### AIM OF THE TASK
Could you reproduce every entry as it stands, leaving the pictures behind?

Recorded data:
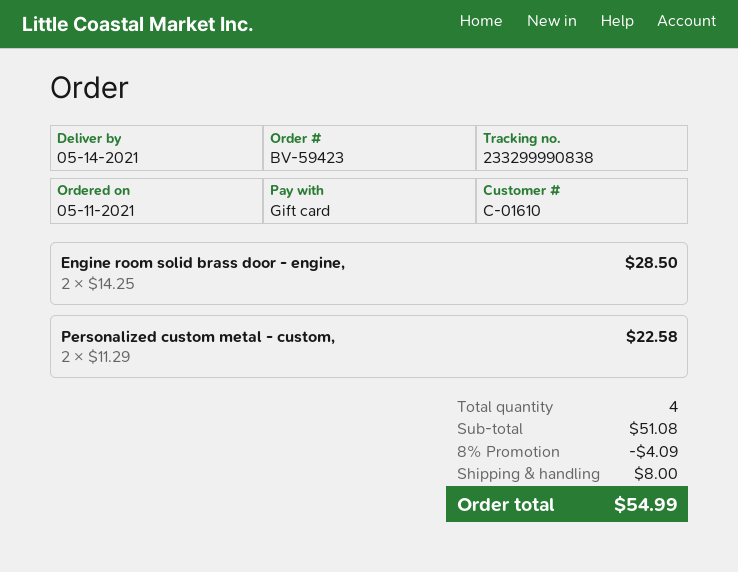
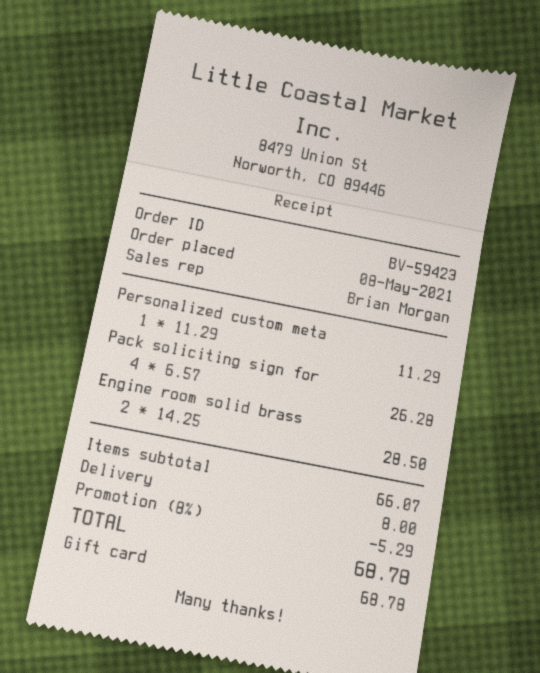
order date: 2021-05-11 -> 2021-05-08
Personalized custom metal - custom,: 2 x 11.29 = 22.58 -> 1 x 11.29 = 11.29
Pack soliciting sign for: none -> 4 x 6.57 = 26.28
subtotal: 51.08 -> 66.07
discount: 8% = 4.09 -> 8% = 5.29
total: 54.99 -> 68.78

### PROBLEM SOLUTION
order date: 2021-05-11 -> 2021-05-08
Personalized custom metal - custom,: 2 x 11.29 = 22.58 -> 1 x 11.29 = 11.29
Pack soliciting sign for: none -> 4 x 6.57 = 26.28
subtotal: 51.08 -> 66.07
discount: 8% = 4.09 -> 8% = 5.29
total: 54.99 -> 68.78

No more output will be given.